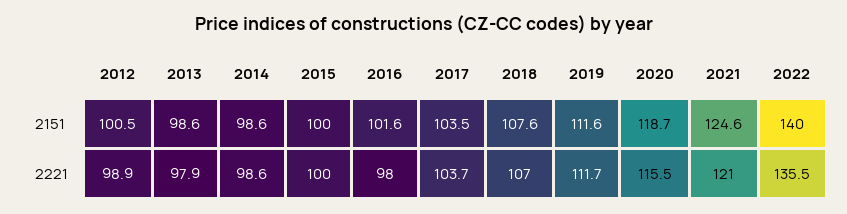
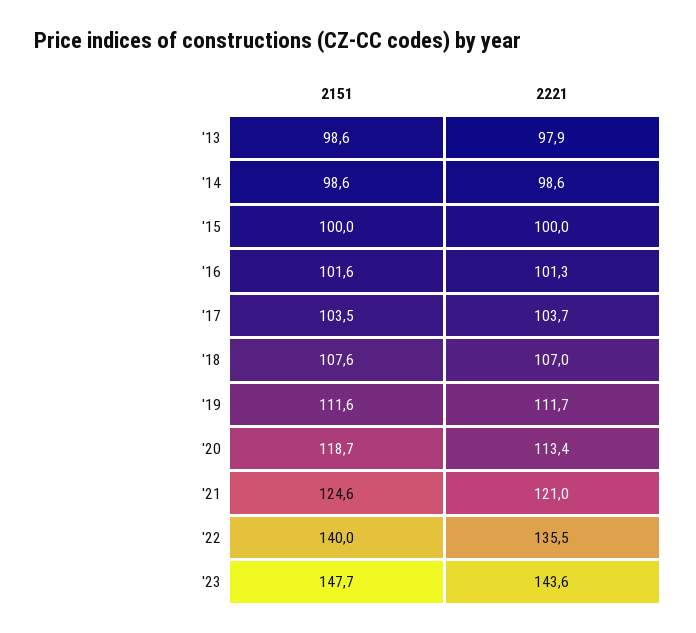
2012, 2151: 100.5 -> none
2012, 2221: 98.9 -> none
2016, 2221: 98 -> 101.3
2020, 2221: 115.5 -> 113.4
'23, 2151: none -> 147.7
'23, 2221: none -> 143.6

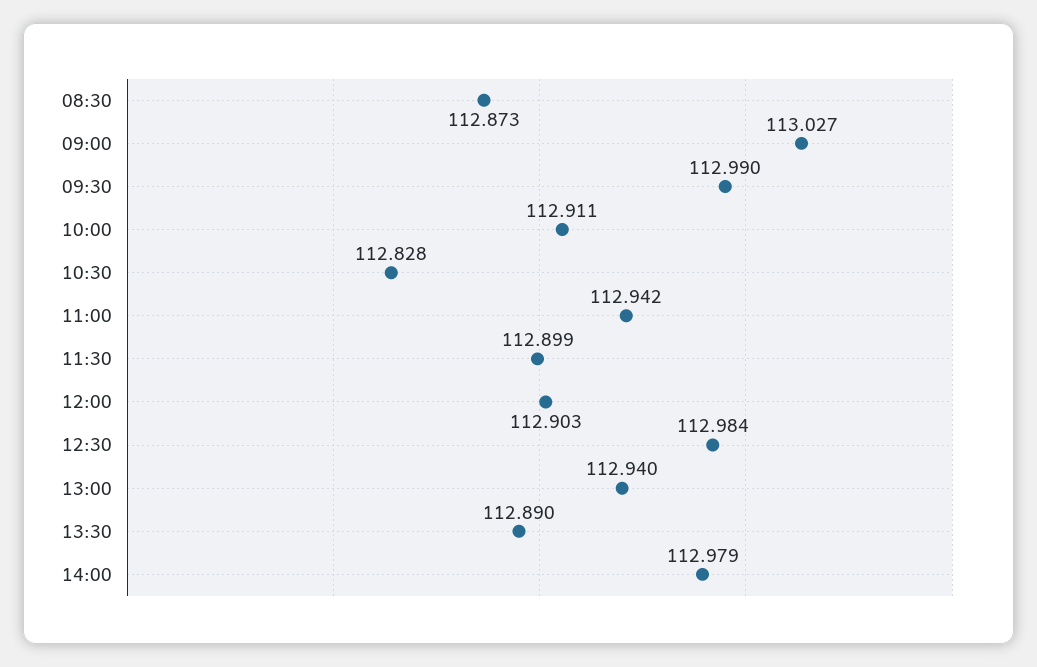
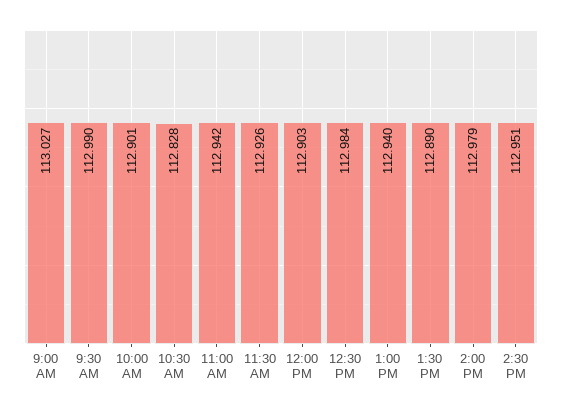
08:30: 112.873 -> none
10:00: 112.911 -> 112.901
11:30: 112.899 -> 112.926
2:30 PM: none -> 112.951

* [Problem requirements]: If a picture appears among the entries, omit it and reproduce everything else exactly.

* [Expected answer]:
2012, 2151: 100.5 -> none
2012, 2221: 98.9 -> none
2016, 2221: 98 -> 101.3
2020, 2221: 115.5 -> 113.4
'23, 2151: none -> 147.7
'23, 2221: none -> 143.6

08:30: 112.873 -> none
10:00: 112.911 -> 112.901
11:30: 112.899 -> 112.926
2:30 PM: none -> 112.951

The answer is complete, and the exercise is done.